(Itemized modification records)
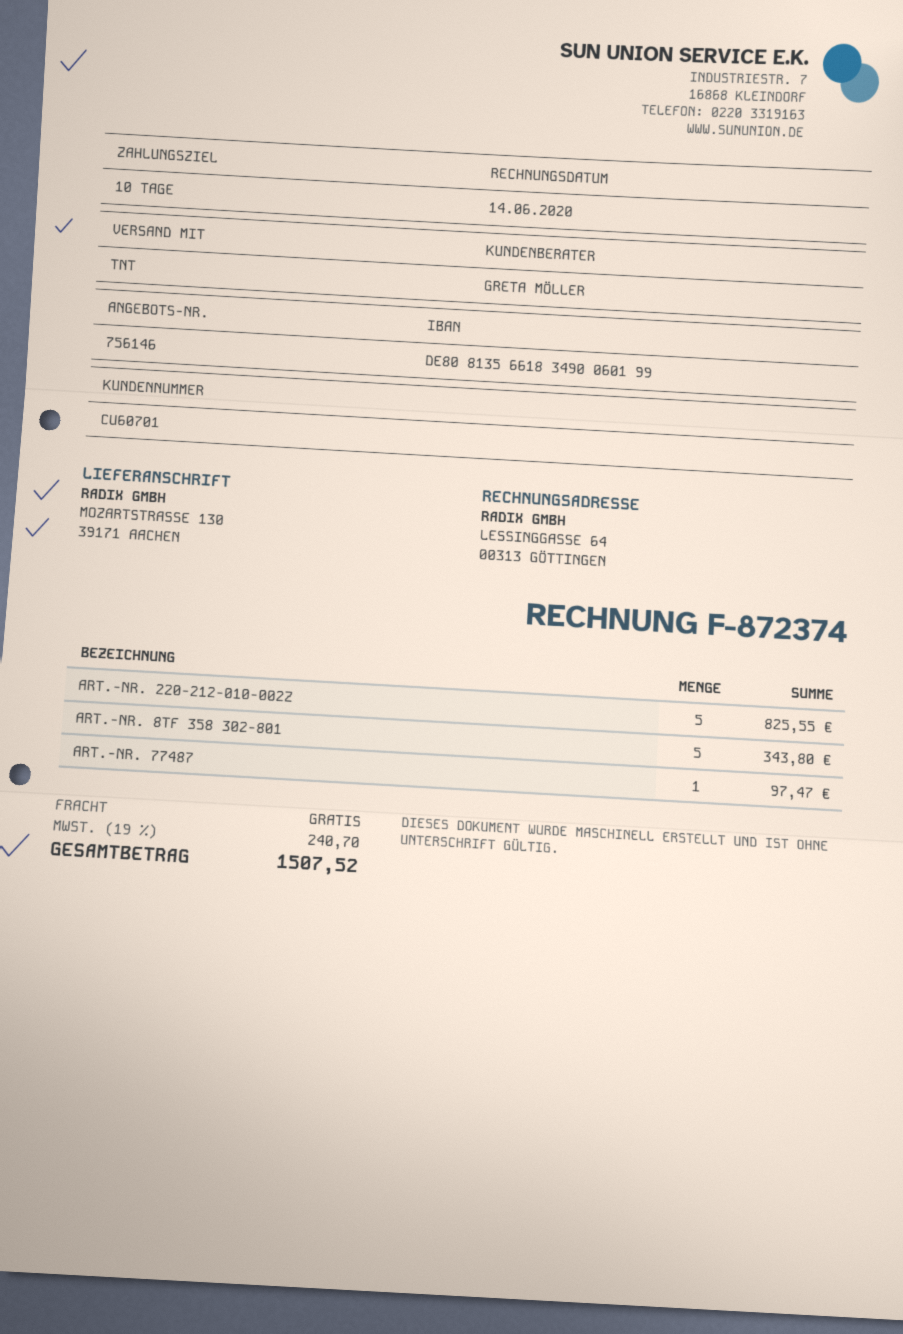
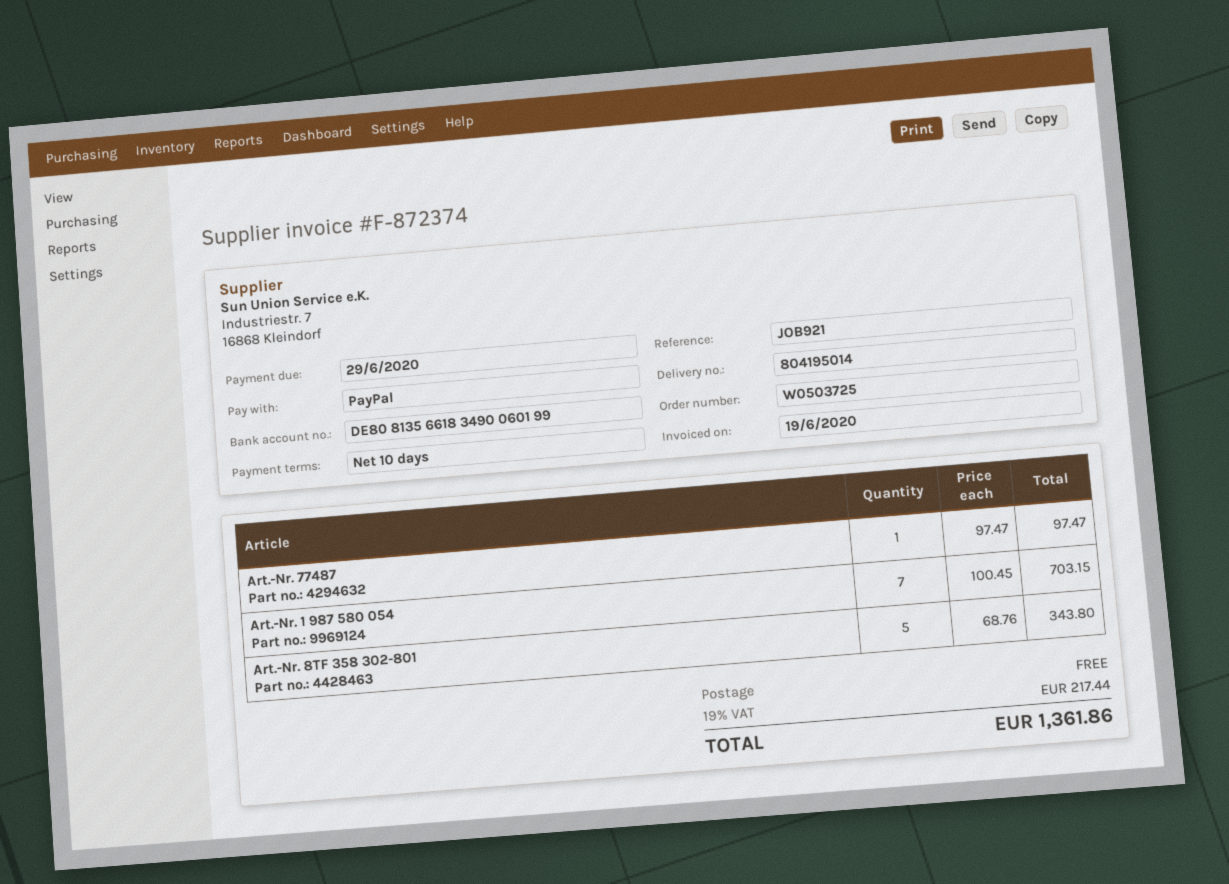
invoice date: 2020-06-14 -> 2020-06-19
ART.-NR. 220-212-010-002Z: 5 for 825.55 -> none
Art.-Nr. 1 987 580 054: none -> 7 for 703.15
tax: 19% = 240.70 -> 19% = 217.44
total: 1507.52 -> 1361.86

• **Exercise prompt**
Although the entries contain pictures, reproduce only the rest, exactly as written.

• **Exercise output**
invoice date: 2020-06-14 -> 2020-06-19
ART.-NR. 220-212-010-002Z: 5 for 825.55 -> none
Art.-Nr. 1 987 580 054: none -> 7 for 703.15
tax: 19% = 240.70 -> 19% = 217.44
total: 1507.52 -> 1361.86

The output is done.